Une douzième journée de mobilisation nationale à l'appel de l'intersyndicale a réuni jeudi 380.000 manifestants dans toute la France, dont 42.000 à Paris, selon le ministère de l'Intérieur.
Les syndicats affirment vouloir rester mobilisés quel que soit l'avis du Conseil constitutionnel, qui pourrait marquer un tournant dans leur long bras de fer avec l'exécutif.
"Si Emmanuel Macron était désavoué, ce qui est le scénario le moins probable, cela contrerait l'ensemble de son projet politique depuis 2016-17, ce serait un affaiblissement de ce qu'il a voulu être", analyse le politologue Bruno Cautrès, du Cevipof.
"Si les 64 ans sont validés, c’est aussi un tournant car il faudra qu’il reprenne la main d’une façon ou d’une autre, montrer qu'il est une personne de bonne volonté en envoyant des signes, avec une main tendue aux syndicats."
"UNE PAGE QUE NOUS DEVONS IMPÉRATIVEMENT TOURNER"
Selon plusieurs sources proches de l'exécutif, le président de la République devrait prendre la parole sous une forme qui reste à définir dans les jours qui viennent.
"C'est une page que nous devons impérativement tourner si on veut continuer", souligne une source gouvernementale.
Emmanuel Macron a dit mercredi son intention de rencontrer les partenaires sociaux pour "un échange qui constatera (...) des désaccords avec l'exécutif mais qui permettra aussi d'engager la suite".
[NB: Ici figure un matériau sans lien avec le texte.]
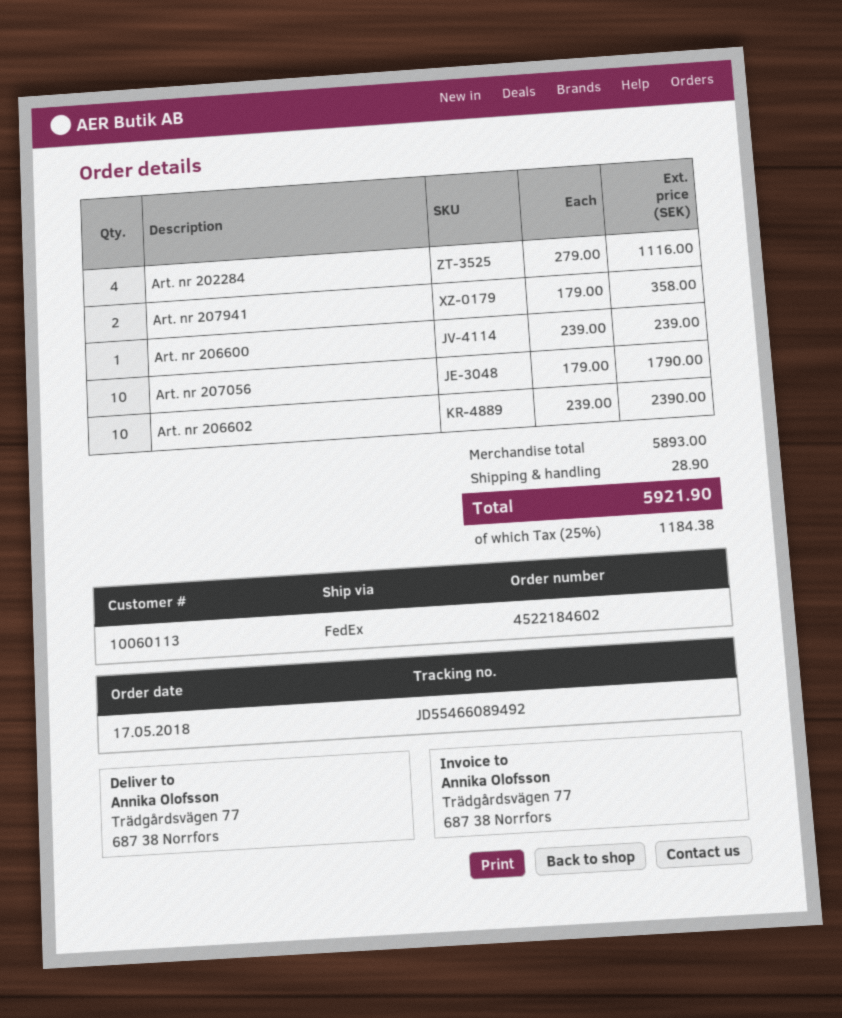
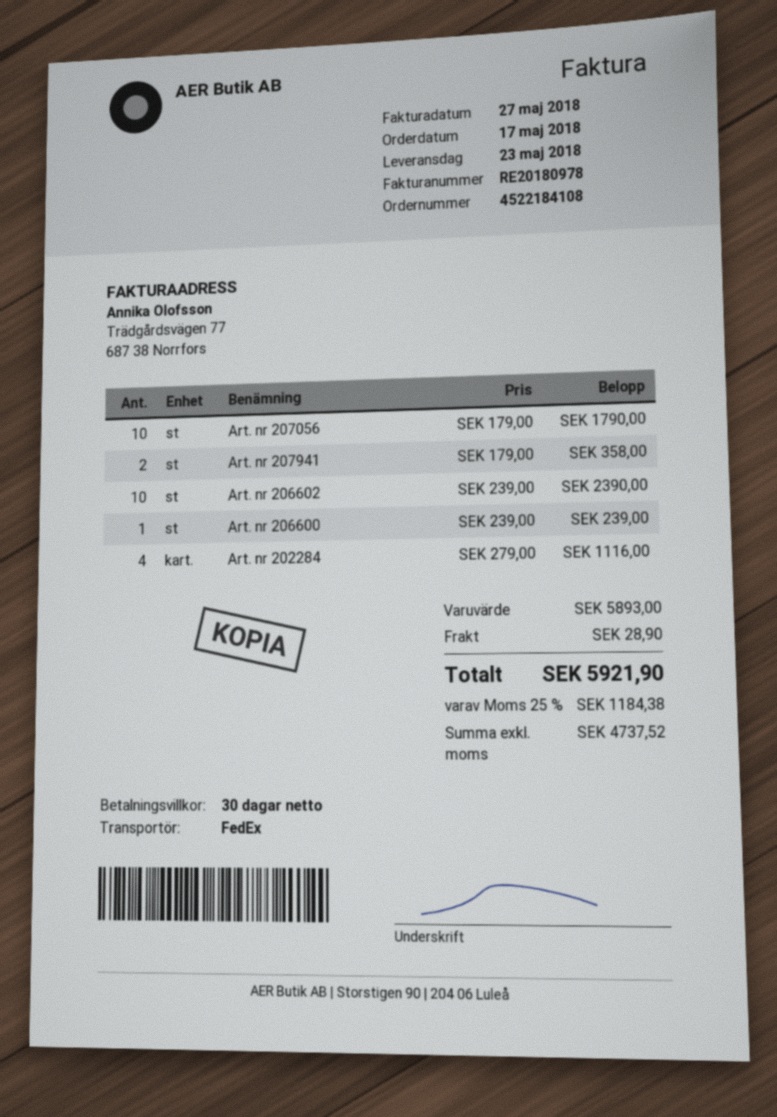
order number: 4522184602 -> 4522184108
Il n'est pas certain que cet échange soit plus constructif que celui récemment mené avec Elisabeth Borne, les syndicats continuant de demander le retrait pur et simple du texte.
La secrétaire générale de la CGT, Sophie Binet, a fait savoir vendredi sur BFM TV qu'"en fonction de la décision" des "sages", l'intersyndicale "appellera à de nouvelles actions".
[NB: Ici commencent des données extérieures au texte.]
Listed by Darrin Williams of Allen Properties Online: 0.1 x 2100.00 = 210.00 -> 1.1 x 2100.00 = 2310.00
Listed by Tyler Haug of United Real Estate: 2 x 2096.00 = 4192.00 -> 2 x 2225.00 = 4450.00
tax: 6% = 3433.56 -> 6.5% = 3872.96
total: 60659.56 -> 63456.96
L'examen par le Conseil constitutionnel marque la fin du "processus démocratique", a rappelé pour sa part la Première ministre.
"Je suis lucide sur la contestation d'une partie des Français sur cette réforme", a ajouté Elisabeth Borne, en déplacement en Eure-et-Loire sur le thème du pouvoir d'achat.
Elle a jugé "important" que des discussions s'engagent avec les partenaires sociaux "sur beaucoup de mesures prévues dans cette réforme : le maintien dans l'emploi des seniors, la meilleure prise en compte de la pénibilité, les carrières longues".
Signe des tensions sur ce dossier éruptif, les autorités ont interdit ce vendredi les manifestations autour de l'institution, dont l'entrée avait été bloquée la veille par des manifestants qui y ont déposé des poubelles.
CENSURE PARTIELLE
Le Conseil constitutionnel peut décider d'invalider le texte de loi dans son ensemble s'il le juge non conforme à la Constitution. C'est ce que réclament ses opposants qui mettent en cause le véhicule législatif - une loi de financement rectificative de la Sécurité sociale - choisi par le gouvernement pour limiter les débats au Parlement.
Il peut à l'inverse le valider entièrement, ouvrant la voie à la promulgation de la loi dans les 15 jours par le chef de l'Etat et à sa mise en oeuvre à partir de septembre.
Les opposants au texte donnent parfois l'exemple du président Jacques Chirac qui avait en 2006 promulgué la loi créant le Contrat premier embauche (CPE) mais décidé de ne pas l'appliquer face à l'opposition massive de la rue.
Autre hypothèse : une censure partielle du texte par les "sages" qui pourraient par exemple invalider la création d'un "index" et d'un CDI réservés aux seniors.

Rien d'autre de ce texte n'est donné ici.